Even the Dalai Lama is on someone's "asshole" list.

It is okay to be funny.
It is okay to talk casually and conversationally to children.
It is okay to use a timer (although, I wonder if there's a way to have a vibration timer go off every 10 minutes or so without having to reset it or turn it off- like a wristwatch sort of gadget that just buzzes once and then resets itself).
It is okay for plants to look dead if they're fucking dormant.
I do not need to feel these feelings, because I am okay.  My coworkers know I'm okay.  It was just my turn to have a complaint.

I wonder if she mentioned my purple hair.  What the fuck ever, I cleared that shit with the director before I did it.

Sunday, June 3, 2012

Getting my hurr did

So, my hair is thinning.  Not sure why, but the whole front region is becoming ever more sparse.  The doc said it's not my thyroid, so my next stop is a dermatologist for a second opinion.

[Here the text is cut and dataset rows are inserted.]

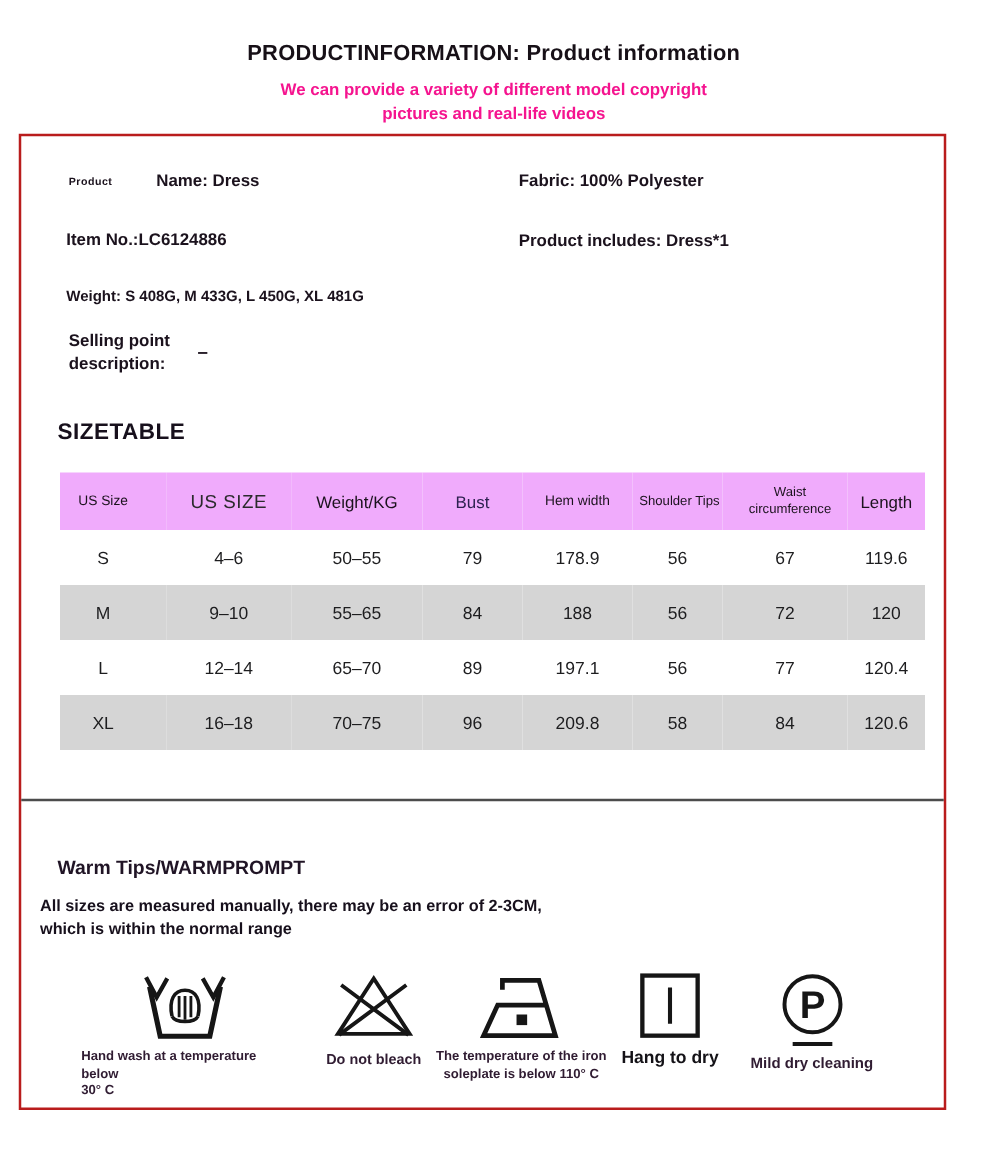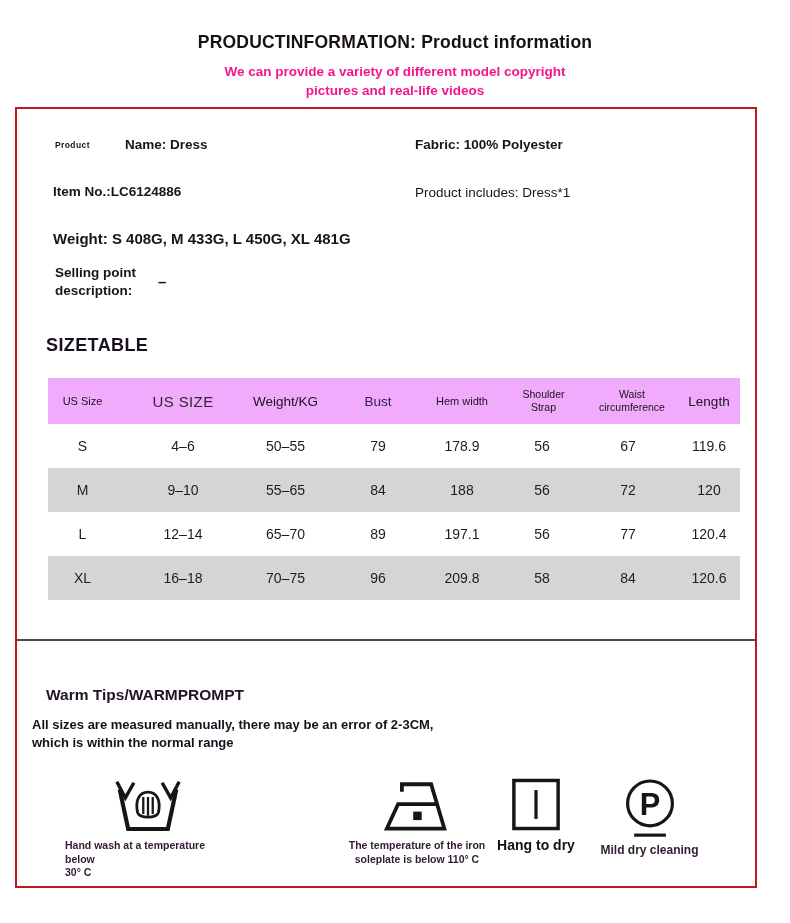--- a/index.html
+++ b/index.html
@@ -31,7 +31,7 @@
   .name-field        { left:108px;  top:28px; font-size:13.5px; font-weight:bold; }
   .fabric-field      { left:398px; top:28px; font-size:13.5px; font-weight:bold; }
   .itemno-field      { left:36px;  top:75px; font-size:13.5px; font-weight:bold; }
-  .includes-field    { left:398px; top:76px; font-size:13.5px; font-weight:normal; }
+  .includes-field    { left:398px; top:76px; font-size:13.5px; font-weight:bold; }
   .weight-field      { left:36px;  top:121px; font-size:15px; font-weight:bold; }
   .selling-field     { left:38px;  top:155px; font-size:13.5px; font-weight:bold; line-height:18px; }
   .selling-field span { display:block; }

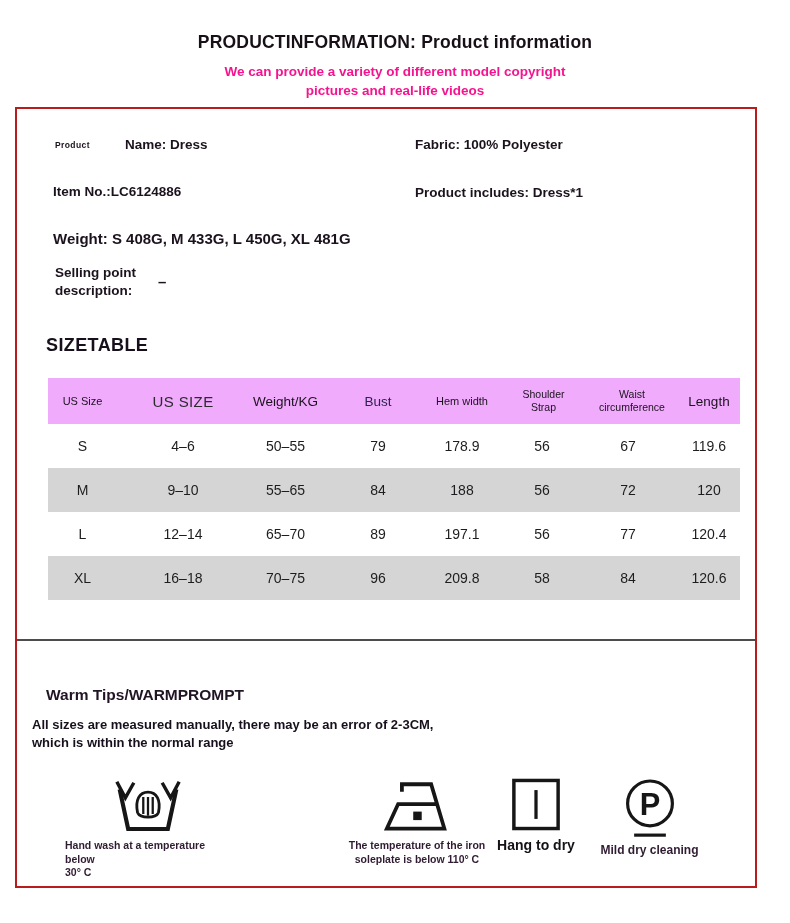--- a/index.html
+++ b/index.html
@@ -32,7 +32,7 @@
   .fabric-field      { left:398px; top:28px; font-size:13.5px; font-weight:bold; }
   .itemno-field      { left:36px;  top:75px; font-size:13.5px; font-weight:bold; }
   .includes-field    { left:398px; top:76px; font-size:13.5px; font-weight:bold; }
-  .weight-field      { left:36px;  top:121px; font-size:15px; font-weight:bold; }
+  .weight-field      { left:36px;  top:121px; font-size:12px; font-weight:bold; }
   .selling-field     { left:38px;  top:155px; font-size:13.5px; font-weight:bold; line-height:18px; }
   .selling-field span { display:block; }
   .selling-dash      { left:141px; top:164px; font-size:15px; font-weight:bold; }

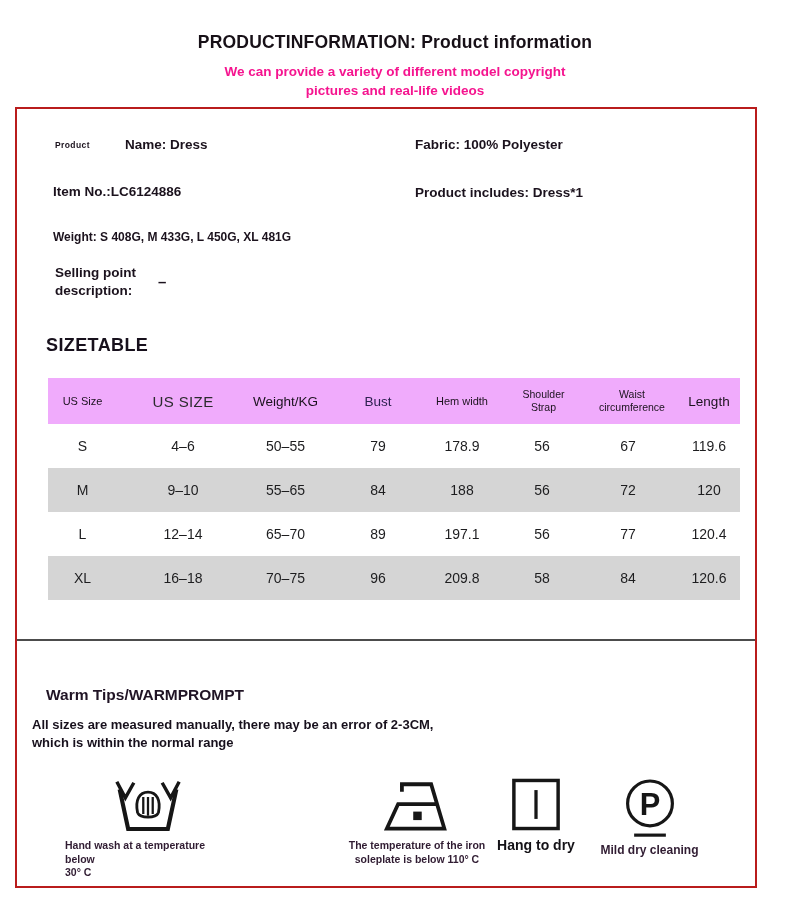--- a/index.html
+++ b/index.html
@@ -128,7 +128,7 @@
         <th class="hc2">Weight/KG</th>
         <th class="hc3">Bust</th>
         <th class="hc4">Hem width</th>
-        <th class="hc5">Shoulder Strap</th>
+        <th class="hc5">Shoulder Tips</th>
         <th class="hc6">Waist circumference</th>
         <th class="hc7">Length</th>
       </tr>

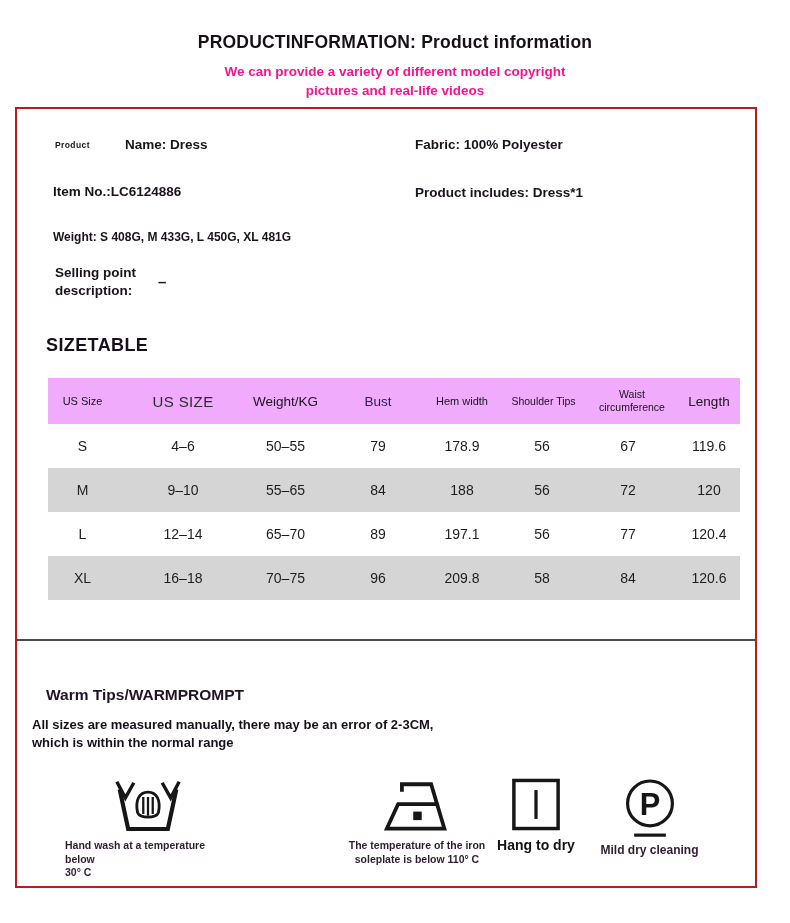--- a/index.html
+++ b/index.html
@@ -204,6 +204,18 @@
       </div>
     </div>
 
+    <div class="care-item care-2">
+      <span class="care-icon-wrap" style="padding-top:4px;">
+        <svg width="66" height="55" viewBox="0 0 76 60">
+          <path class="ic" stroke-width="3.6" d="M38,5 L5,56 L71,56 Z"></path>
+          <path class="ic" stroke-width="3.6" d="M8,11 L70,57 M68,11 L6,57"></path>
+        </svg>
+      </span>
+      <div class="care-label">
+        <span>Do not bleach</span>
+
+      </div>
+    </div>
 
     <div class="care-item care-3">
       <span class="care-icon-wrap" style="padding-top:4px;">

The thought crossed my mind that it might just be normal aging, and this is my reality now.  This might be the most hair I will ever have.

As such, I decided that life is too short not to fuck around with it.  So I dyed it purple.  It's just Manic Panic, so it shouldn't damage what hair I have left, and it should wash out rather quickly, since I didn't pre bleach or anything.  Just threw some Purple Haze over my usual brown.  For kicks, I decided to mix it up, and the back half is MP Raven.  Raven, it turns out, is extremely dark greenish-blue.
This forehead is the reason I wear bangs, and the reason that thinning hair terrifies me.

Huuuuuuge spaces between my hairs, plus a purple scalp.

Eventually, my scalp will be less purple.

It's hard to photograph.

It also REALLY requires makeup.  Alas, I am very tired, and I couldn't be bothered.

The Raven part is rather greenish.
 Last night was my place-of-employment's 40th Anniversary Fundraising Event Thingy.  I had to go and look nice and be personable, and afterwards clean up tables and chairs and whatnot.  As such, my clothing had to be dual-duty.  I wore a black dress and my 20-hole Docs.  I opted to tart up my boots a little with purple ribbons and some costume jewelry.  I didn't have any pics of the total look, perhaps someone else at the party captured me on camera?

In any event, I discovered two things yesterday.  Firstly, I discovered that it's a HELL of a lot harder to wash out MP dye with a low-flow shower head than with a standard one.  Secondly, I discovered that I have no idea what to do with my hair if I can't augment it with fake stuff.  Honestly, I was clueless.  I am sort of dependent upon my hairpieces if I want to have a presentable "do."  I had to wear my standard two-bun look with a flower crammed in it, and it just looked anemic.

In any case, the purple is proving fun.  I'm sure that after I shower tonight, it'll be almost unnoticeable.  My big fear is that it will highlight how wide my part is getting, since it contrasts more with my scalp.  Perhaps it will be the impetus for me to actually make a doctor's appointment?